De Portugezen gingen niet naar Afrika om met geweld land te claimen. Ze zetten handelsposten op langs de kust en ruilden hun handelswaar voor goud, ivoor en slaven. In 1441 kwamen de eerste Afrikaanse slaven in Portugal aan. Vanaf de jaren 1460 zetten de Portugezen slaven in op hun plantages op Madeira: een voorafspiegeling van de trans-Atlantische slavenhandel en de plantage-economie in Amerika, het continent dat op dat moment nog onbekend terrein was voor de Europeanen.
Een koloniale handelsdriehoek
Drie grote ‘ontdekkingen’ aan het eind van de 15de eeuw deden de Europese blik naar twee andere continenten verschuiven. Die ontdekkingen zouden ook voor lange tijd de handelsrelaties tussen Afrika en Europa vastleggen.
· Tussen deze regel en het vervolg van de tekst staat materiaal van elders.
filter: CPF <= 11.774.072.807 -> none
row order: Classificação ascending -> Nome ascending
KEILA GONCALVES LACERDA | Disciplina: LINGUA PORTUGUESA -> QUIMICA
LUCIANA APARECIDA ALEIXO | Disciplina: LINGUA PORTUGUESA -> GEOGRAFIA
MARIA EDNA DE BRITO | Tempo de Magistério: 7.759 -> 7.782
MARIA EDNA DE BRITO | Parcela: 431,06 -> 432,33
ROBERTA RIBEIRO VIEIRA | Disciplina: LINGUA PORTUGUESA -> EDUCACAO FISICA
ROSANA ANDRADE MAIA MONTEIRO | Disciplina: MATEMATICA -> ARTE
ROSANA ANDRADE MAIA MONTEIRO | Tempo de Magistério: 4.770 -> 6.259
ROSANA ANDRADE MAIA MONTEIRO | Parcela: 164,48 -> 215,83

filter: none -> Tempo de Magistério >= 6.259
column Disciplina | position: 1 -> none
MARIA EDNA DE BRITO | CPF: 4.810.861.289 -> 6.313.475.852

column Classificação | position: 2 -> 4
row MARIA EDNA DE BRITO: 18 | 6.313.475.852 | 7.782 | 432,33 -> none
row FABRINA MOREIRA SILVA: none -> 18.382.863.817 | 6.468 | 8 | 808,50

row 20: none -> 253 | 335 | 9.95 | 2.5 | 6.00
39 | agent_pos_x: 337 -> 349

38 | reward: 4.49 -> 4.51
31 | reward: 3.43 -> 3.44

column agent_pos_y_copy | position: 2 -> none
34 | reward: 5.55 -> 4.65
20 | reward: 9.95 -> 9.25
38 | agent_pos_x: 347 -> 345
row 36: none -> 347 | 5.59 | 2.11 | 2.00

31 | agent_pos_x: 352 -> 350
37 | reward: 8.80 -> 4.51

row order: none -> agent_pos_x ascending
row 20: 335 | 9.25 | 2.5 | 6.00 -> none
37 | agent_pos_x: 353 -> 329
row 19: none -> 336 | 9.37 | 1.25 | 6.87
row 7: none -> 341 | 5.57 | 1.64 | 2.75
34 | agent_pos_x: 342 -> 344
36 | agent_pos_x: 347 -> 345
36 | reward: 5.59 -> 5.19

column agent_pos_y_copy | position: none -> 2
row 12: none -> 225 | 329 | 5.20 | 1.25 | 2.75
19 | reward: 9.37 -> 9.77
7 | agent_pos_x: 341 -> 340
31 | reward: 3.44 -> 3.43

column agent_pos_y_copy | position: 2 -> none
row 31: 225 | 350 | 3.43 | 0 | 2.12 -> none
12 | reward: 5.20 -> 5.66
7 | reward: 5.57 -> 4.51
In 1492 ontdekte Columbus de nieuwe wereld voor Spanje. De Portugezen deden niet onder. In 1498 rondde Vasco da Gama Kaap de Goede Hoop en zette hij verder koers naar India. Twee jaar later stootte een Portugees schip op de Braziliaanse kust. De Europeanen richtten hun aandacht al snel op die nieuwe gebieden. Daar viel makkelijker geld te verdienen dan in Afrika. Vanuit Azië kwamen dure specerijen. In Amerika onderwierpen de Spanjaarden de plaatselijke bevolking. Schepen vol goud voeren naar Europa.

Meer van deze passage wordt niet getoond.